Я толкнул дверь на улицу и выскочил вон. Стал судорожно глотать воздух, растирать виски, но наваждение не проходило — оно было все еще за стенами этого здания, все еще пахло благовониями, курило, смеялось, крутилось вокруг железного шеста и лезло холодными пальцами к тебе в штаны. Желудок сжался, и меня вывернуло на расхлябанную мостовую. Затем еще раз. Позывы не прекращались, но дальше шла одна только желчь.

Дверь в «Пещеру лотоса» распахнулась — послышались шаги. В полусогнутом положении, опираясь ладонями на колени, я смог увидеть только ботинки Фрэя.

— Ты как? — Он похлопал меня по спине.

— Отвали.

— Кажется, теперь я стал немного понимать, за какой дар тебя сюда засунули. — Друг удовлетворенно рассмеялся. Я не желал говорить о своих способностях, и, видимо, его все это время терзало любопытство. — Ты можешь оказаться полезным.

Я покачал головой. Пользы от моей эмпатии никакой — только вред.

— Иди домой, — посоветовал Фрэй, будто и впрямь думал, что после всего этого, я полезу обратно в бордель.

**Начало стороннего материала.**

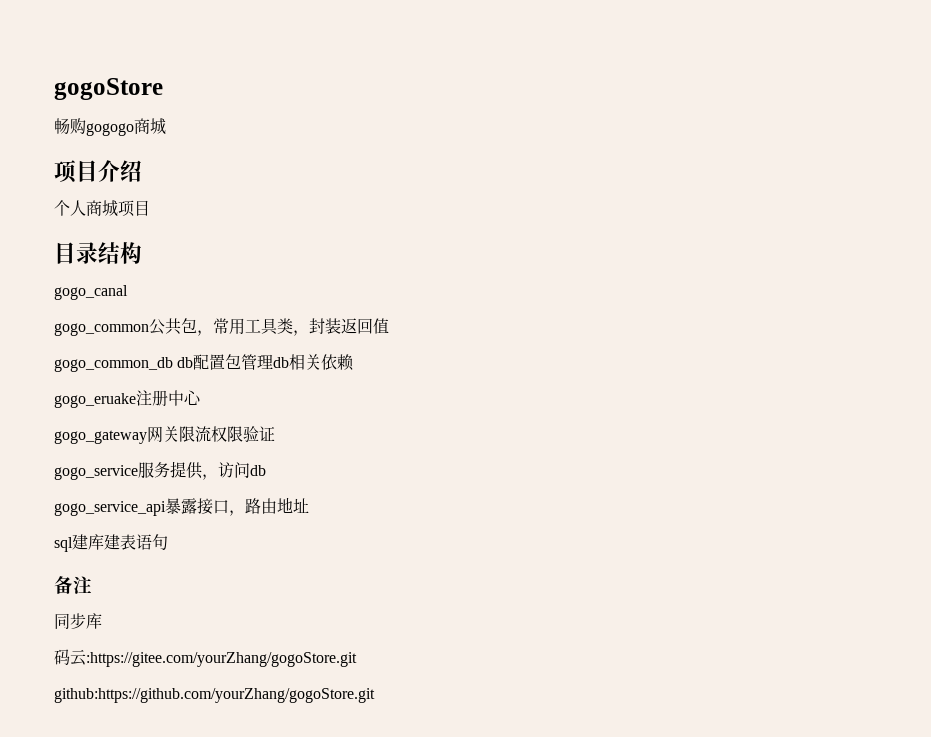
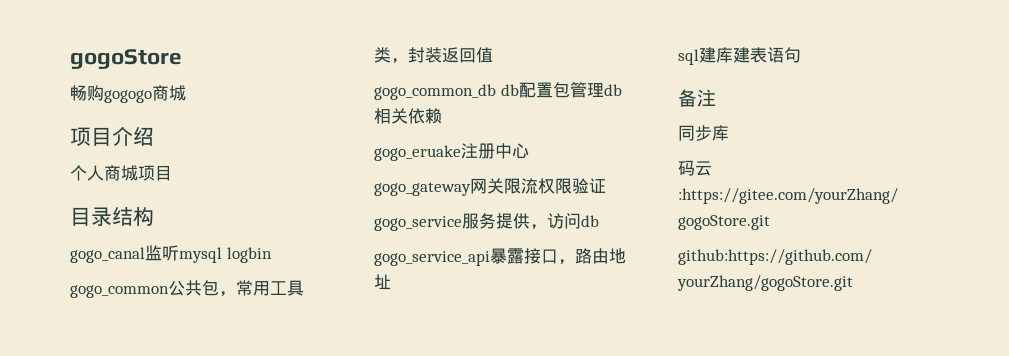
(128, 292) none -> [145,245,272,263] 监听mysql logbin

Со временем мы потихоньку привыкли к тренировкам, и жизнь снова стала приобретать вкус и цвет. Как оказалось, были и свои преимущества в том, что Кербер забрал нас в свою банду. Мы скоро переселились из общежития поближе к улице Трех Домов, туда, где концентрировалась банда псов. Теперь можно было почти что безбоязненно оставлять вещи в комнате и не переживать о том, найдешь ли ты их на местах по возвращении. Псы не тащили у своих, а чужие бы тащить побоялись.

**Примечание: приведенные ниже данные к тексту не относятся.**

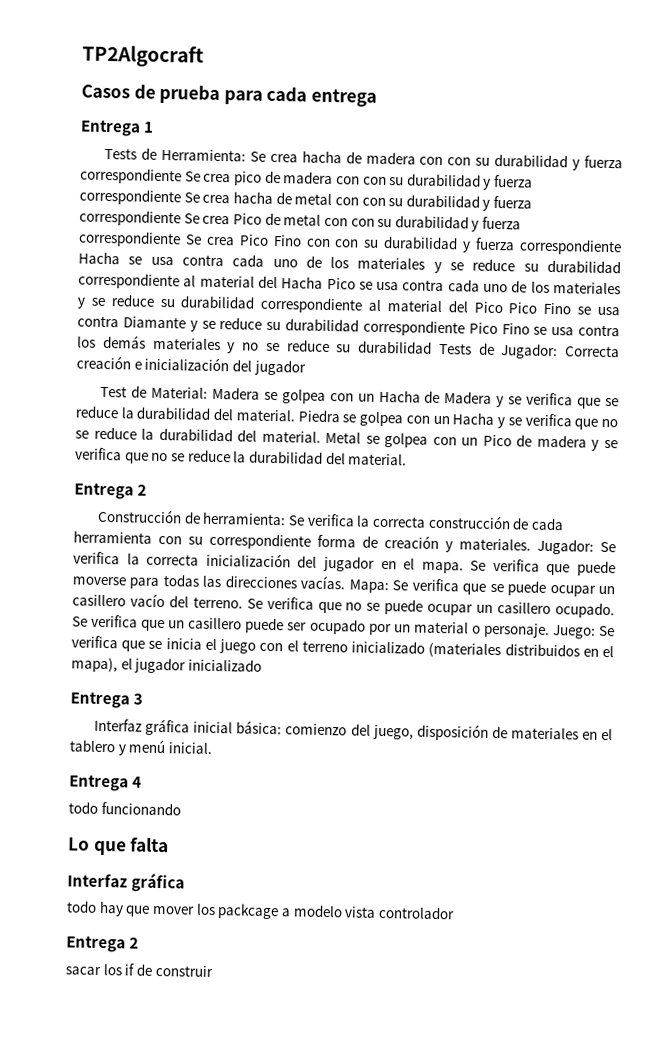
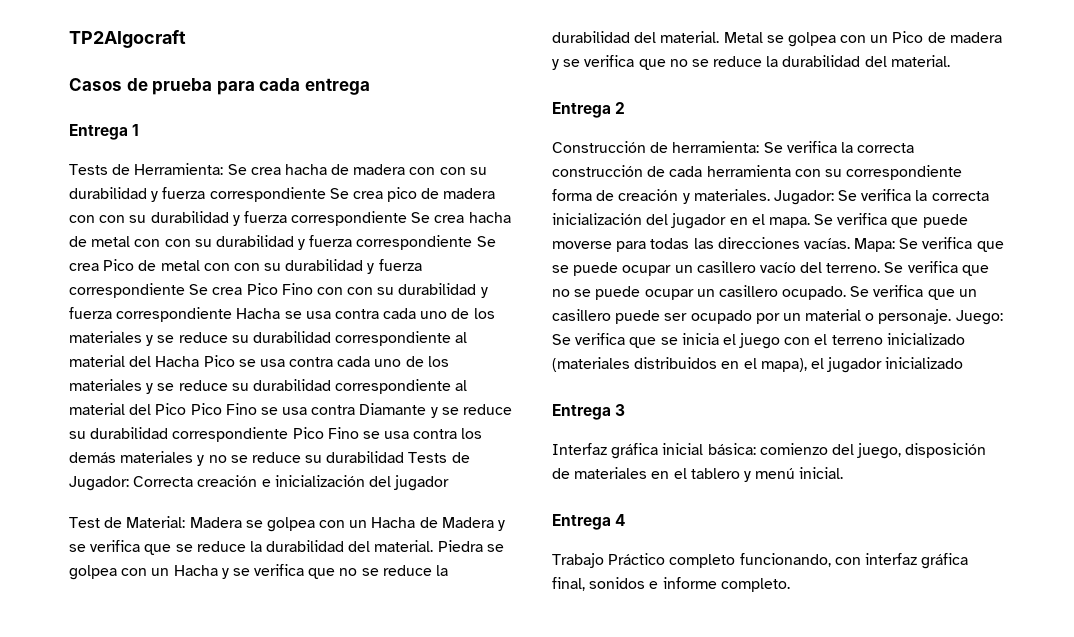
[68,801,181,816] [68,837,170,856] [67,872,186,893] [66,900,455,920] [66,935,140,953] [65,963,213,978] todo funcionando // Lo que falta // Interfaz gráfica // todo hay que mover los packcage a modelo vista controlador // Entrega 2 // sacar los if de construir -> [552,553,969,569] [552,577,790,592] Trabajo Práctico completo funcionando, con interfaz gráfica final, sonidos e informe completo.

В нашей спальне стали появляться разные предметы. Точнее, они начали там оставаться. Жаба повесил над кроватью огромную карту мира, переданную матерью, и каждый вечер проводил, листая толстенную книгу с яркими фотографиями - «1000 красивейших мест планеты».

Я этого не понимал. Какой смысл смотреть даже на самые прекрасные виды и знать, что ты никогда там не побываешь? Не проедешь по знойной саванне, разглядывая силуэты деревьев с плоскими кронами в дрожащем воздухе. Не взглянешь на статую Христа-Искупителя, раскинувшего руки над колоритным Рио-де-Жанейро, словно пытавшегося обнять город, да и тебя заодно вместе с ним, либо же показывающего: «Смотри, как прекрасен и широк мир, в котором ты живешь!» Что это было за самоистязание? Какое в нем удовольствие?

Наш мир был маленьким — за один день обойдешь несколько раз — огороженным, охраняемым. Все остальное не существовало. И никогда не будет существовать.

Несмотря ни на что Иосиф как будто не понимал, или не желал понимать, где он находится и что его ждет. Для него резервация была каким-то проходящим местом: он словно ждал, что кошмар вот-вот закончится, можно будет проснуться и съесть на завтрак мамины пироги. Если же реальность прямо и грубо говорила ему об обратном, его сознание забивалось куда-то в темный угол и там затаивалось на какое-то время, обняв колени.

Проблема Жабы делалась явственнее. Она давила на каждого под сводами склада. То, что из Иосифа никогда не получится даже самого слабенького бойца, понимали все. Кнут Большого Ко в два раза чаще прохаживался по широкой, но так и не обросшей мышцами спине и, казалось, был знаком там уже с каждым клочком кожи. Даже уравновешенный Гудвин начинал терять терпение и со временем практически прекратил занятия с Жабой, используя его в основном как тягловую силу: переставить ящики, перенести оружие, прибрать склад. Большой Ко не мог выгнать навязанного Кербером ученика, но и смириться с его присутствием было не в его характере.

Я часто ловил обеспокоенный взгляд Фрэя, направленный на Жабу. Он знал, что не сможет вечно защищать друга, что всему есть предел. И еще, наверно, понимал, что оказал товарищу медвежью услугу, так рьяно оберегая его. Получил бы Иосиф несколько раз хорошую трепку — глядишь, может, проснулся бы в нем боевой дух.